Research has also found that carbonation can speed up the rate of alcohol absorption, so you may also want to stay away from champagne and other sparkling beverages, like gin and tonic.

By the way, you may have heard the old adage “beer before liquor, never sicker” and “liquor before beer, you’re in the clear” but Connor says there isn’t really any truth to that advice. The more alcohol you drink, the worse your hangover will be — regardless of what combination you consume or what order you have it in.

Avoid Smoking

In case you needed one more excuse to quit cigarettes once and for all, here you go: A 2013 study in college students found that smoking significantly increased the risk and severity of a hangover after drinking heavily.

Take Some Supplements

To be clear, supplements can’t prevent or cure a hangover. Others can however replenish your stores of certain essential vitamins so you’re a little less likely to feel super crummy after drinking.

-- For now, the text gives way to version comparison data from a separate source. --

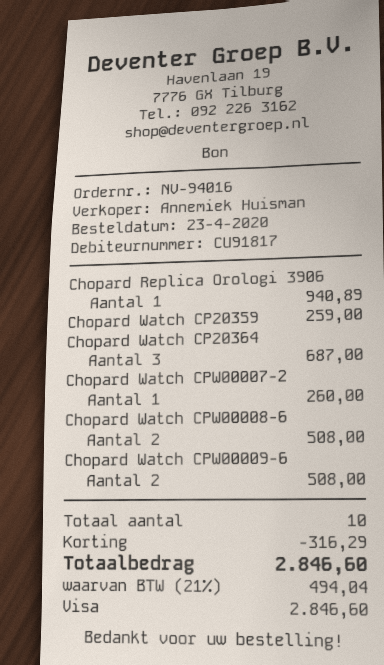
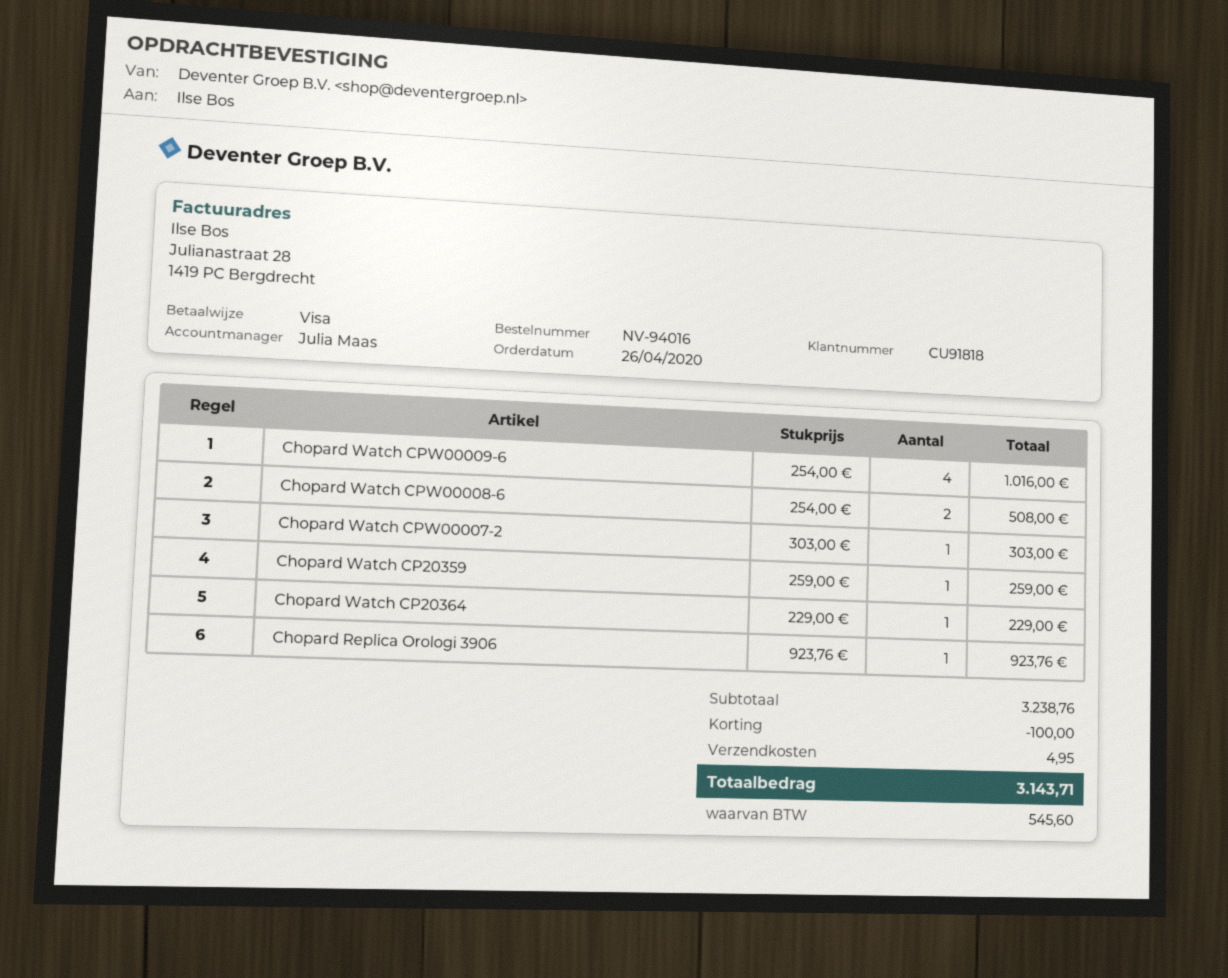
order date: 2020-04-23 -> 2020-04-26
customer number: CU91817 -> CU91818
sales rep: Annemiek Huisman -> Julia Maas
Chopard Replica Orologi 3906: 1 for 940.89 -> 1 for 923.76
Chopard Watch CP20364: 3 for 687.00 -> 1 for 229.00
Chopard Watch CPW00007-2: 1 for 260.00 -> 1 for 303.00
Chopard Watch CPW00009-6: 2 for 508.00 -> 4 for 1016.00
discount: 316.29 -> 100.00
shipping: none -> 4.95
tax: 494.04 -> 545.60
total: 2846.60 -> 3143.71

Ideal supplements include:

  • Vitamin C: Alcohol can take quite a negative toll on your immune system, and vitamin C is a known antioxidant that supports immune health.
  • Magnesium: This essential mineral is a type of electrolyte, which can easily get depleted by a night of heavy drinking, plays a major role in hydration.
  • B vitamins: A small 2019 study found that people who have a high intake of vitamin B3 and zinc report less severe hangovers. Alcohol consumption can also leech B vitamins from your system, which play a key role in your body’s energy production and the functioning of your brain and nervous system.
  • Probiotics: These gut-friendly bacteria can support overall digestion and boost immunity, says Elmardi, and as a result, may reduce certain symptoms associated with a hangover — like bloating, diarrhea, and constipation.